(Beginning of SUPPLIED MATERIAL)

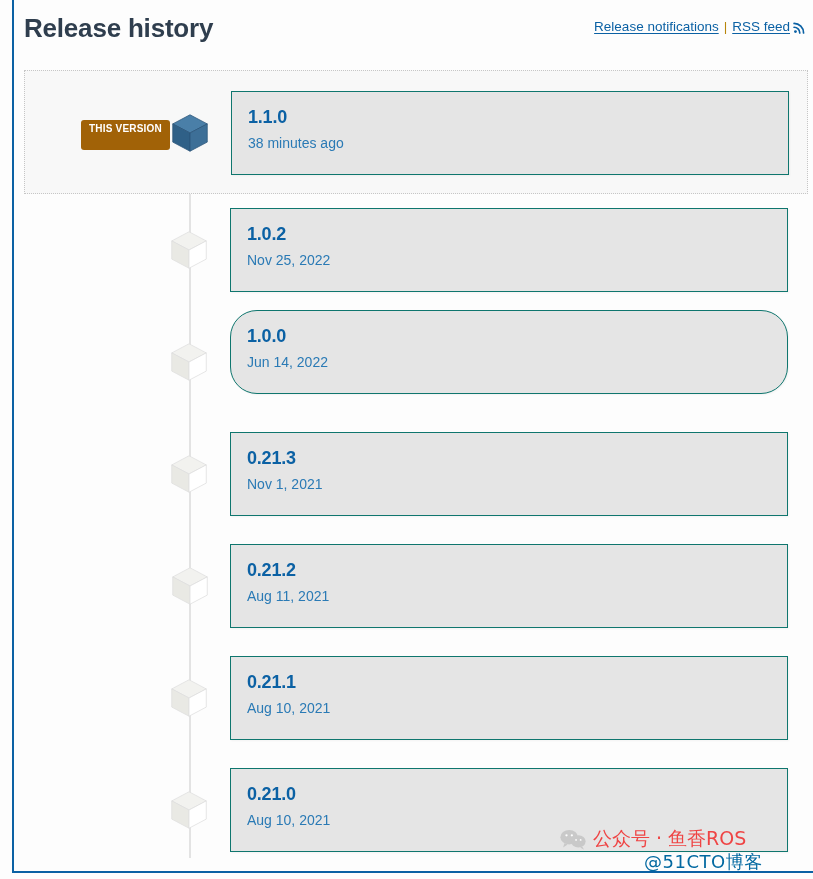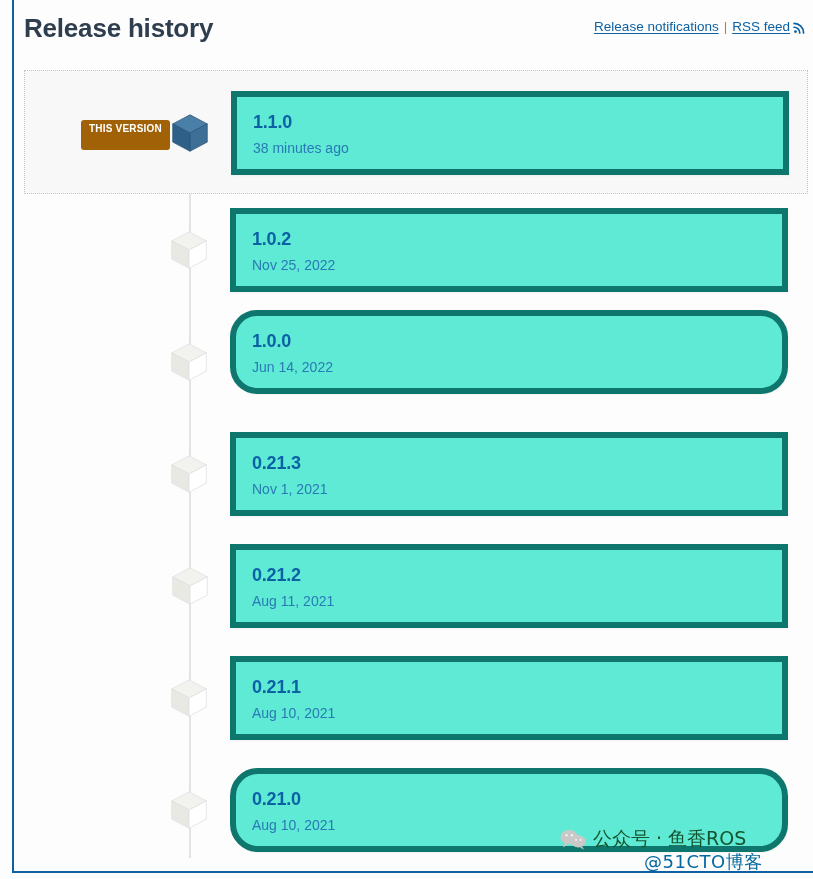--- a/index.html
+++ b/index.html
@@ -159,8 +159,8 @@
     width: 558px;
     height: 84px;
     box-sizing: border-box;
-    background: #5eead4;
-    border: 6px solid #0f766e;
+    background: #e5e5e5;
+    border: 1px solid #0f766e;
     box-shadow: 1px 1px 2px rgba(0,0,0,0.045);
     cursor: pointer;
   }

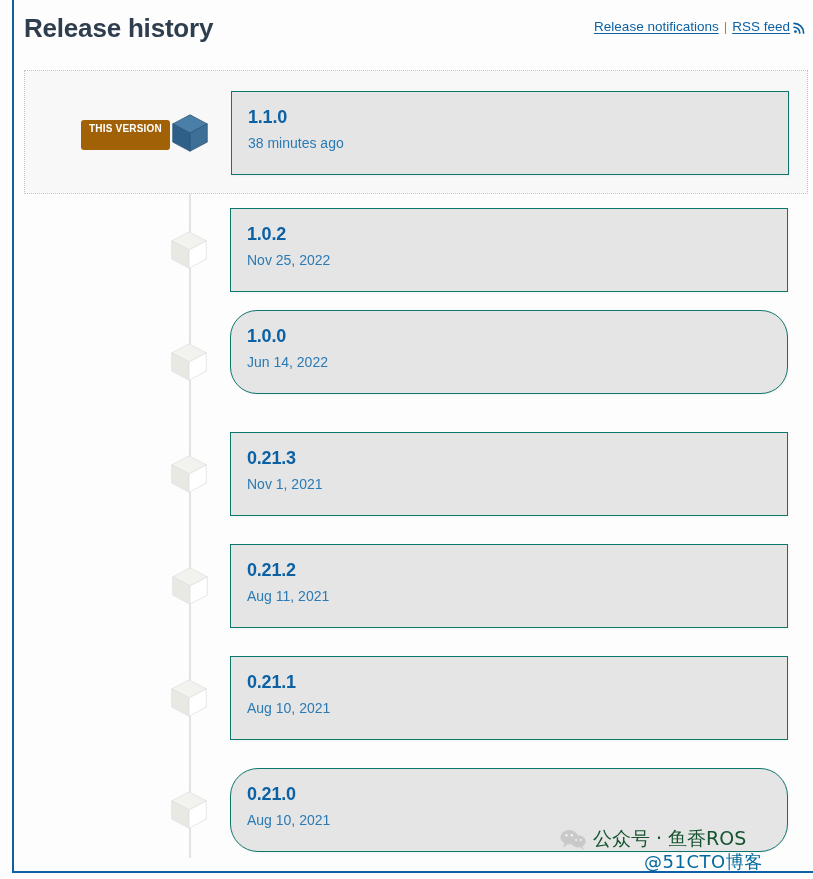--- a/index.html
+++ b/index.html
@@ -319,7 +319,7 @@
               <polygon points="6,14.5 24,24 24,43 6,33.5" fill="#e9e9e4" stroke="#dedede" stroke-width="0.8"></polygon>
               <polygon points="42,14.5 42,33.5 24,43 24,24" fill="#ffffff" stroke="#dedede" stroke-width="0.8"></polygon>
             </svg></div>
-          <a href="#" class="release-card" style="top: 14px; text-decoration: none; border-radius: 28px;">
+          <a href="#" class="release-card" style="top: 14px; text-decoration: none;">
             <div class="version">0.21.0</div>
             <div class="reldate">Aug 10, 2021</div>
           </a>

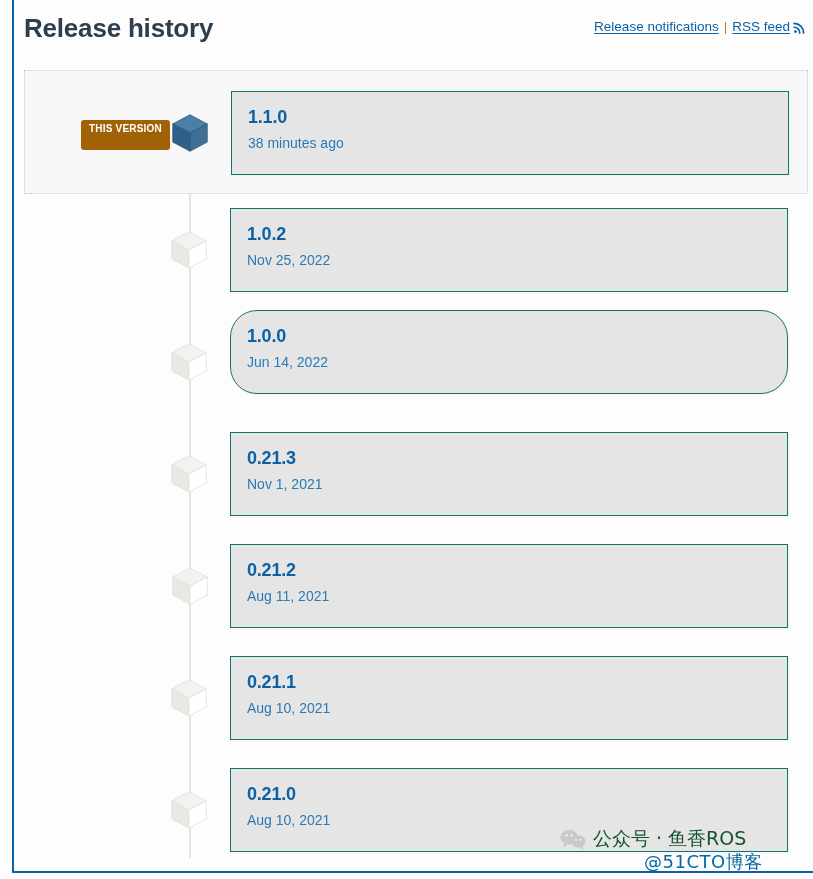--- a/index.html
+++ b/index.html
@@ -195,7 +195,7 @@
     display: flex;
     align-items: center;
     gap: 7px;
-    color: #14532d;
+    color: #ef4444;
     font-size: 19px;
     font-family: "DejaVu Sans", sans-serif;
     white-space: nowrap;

(End of SUPPLIED MATERIAL)

Copy all lines of the material above where the string "decoration" occurs.

-          <a href="#" class="release-card" style="top: 14px; text-decoration: none; border-radius: 28px;">
+          <a href="#" class="release-card" style="top: 14px; text-decoration: none;">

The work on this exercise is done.